By NATARIO McKENZIE
Tribune Business Reporter
THE Bahamian Contractors Association's (BCA) president yesterday said the "very low" number of qualifiers for the government's low-cost serviced lot initiative was likely "not a true indicator" of the market.
Leonard Sands argued that there would be a greater number of purchasers once the Government expands the programme beyond the uniformed branches, while agreeing with Romauld Ferreira, minister of the environment and housing, that many Bahamians, particularly those who can have salary deductions, have been seduced by predatory lending and cannot qualify for a mortgage.
"People are finding it hard to qualify and that's their financial situation," Mr Sands said. "If you can't qualify for a $15,000 or $30,000 lot then your financial situation is bad. I don't really know what the Government could do in that regard.
"Could you imagine trying to qualify people to pay a mortgage on a $100,000 house? If you can't qualify to secure a loan of $15,000, how would it be possible for your to qualify for a $100,000 mortgage? One of the reasons I believe we see the Mortgage Corporation struggling is because we had people receiving mortgages who couldn't afford it or really qualify in the first place."

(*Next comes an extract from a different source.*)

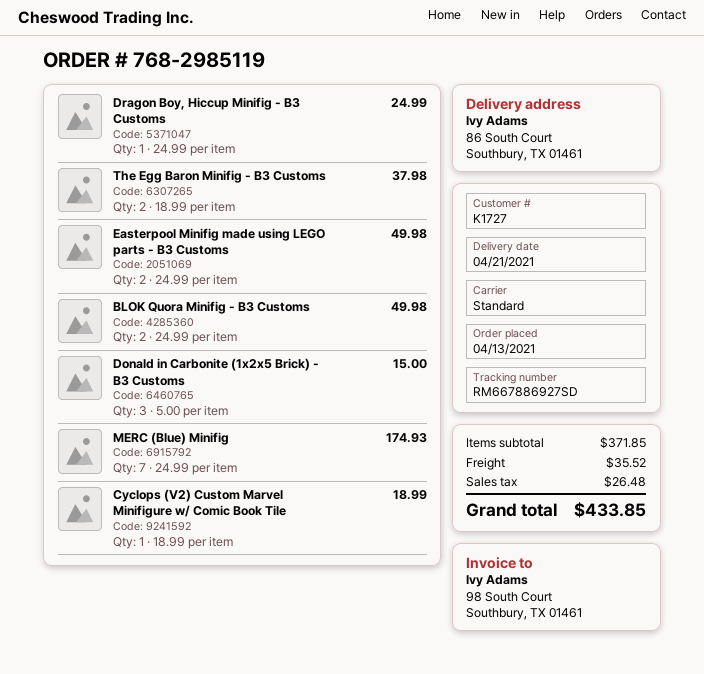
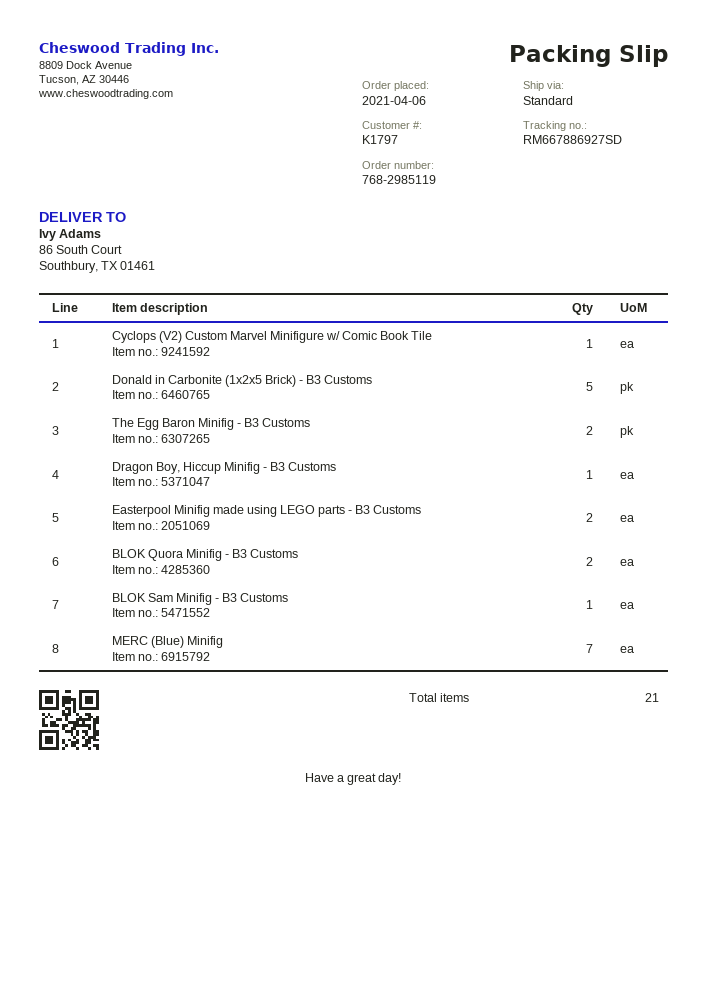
order date: 2021-04-13 -> 2021-04-06
customer number: K1727 -> K1797
Donald in Carbonite (1x2x5 Brick) - B3 Customs: 3 -> 5
BLOK Sam Minifig - B3 Customs: none -> 1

He added: "I think what we are seeing is that an attempt to approach the housing programme with a different financial model is being met with the same challenges. We are still finding that the number of persons who can qualify for a home is dwindling. That's the situation contractors were faced with five to ten years ago.
"I think this new data presented by the minister suggests the market is in a very bad shape. We're talking about the uniformed branches. Persons whose salary is secured can't qualify for a $30,000 loan. Contractors looking for work in their residential sector with programmes like this will have a very difficult time finding their consumer base."
Mr Ferreira revealed that the Department of Housing has received about 60 applications for its serviced lot initiative, but only nine have qualified. He said government was not considering dropping prices below $15,000, with the programme currently being offered to the uniformed branches of the civil service, teachers and nurses.
Mr Sands said it would be premature to suggest that most Bahamians will not qualify. "We are encouraged by the fact that the Government has indicated that, in the future, it will open these programmes up to the general public, and I think that in doing that there can be a bigger group of persons who have different financial capabilities being able to qualify," he said.
"I don't think you can cast the net over the entire Bahamian community and say no one can afford a $15,000-$30,000 lot. I think you would find many persons who would be able to take advantage of that opportunity.
"Right now, in the private residential market, persons are paying $75,000-$80,000 for a lot, and one can only imagine how many people could take advantage of something to help the cost. It would be premature to suggest the entire market can't afford it. I think the current market has been the victim of predatory lending practices, which has their finances in a mess."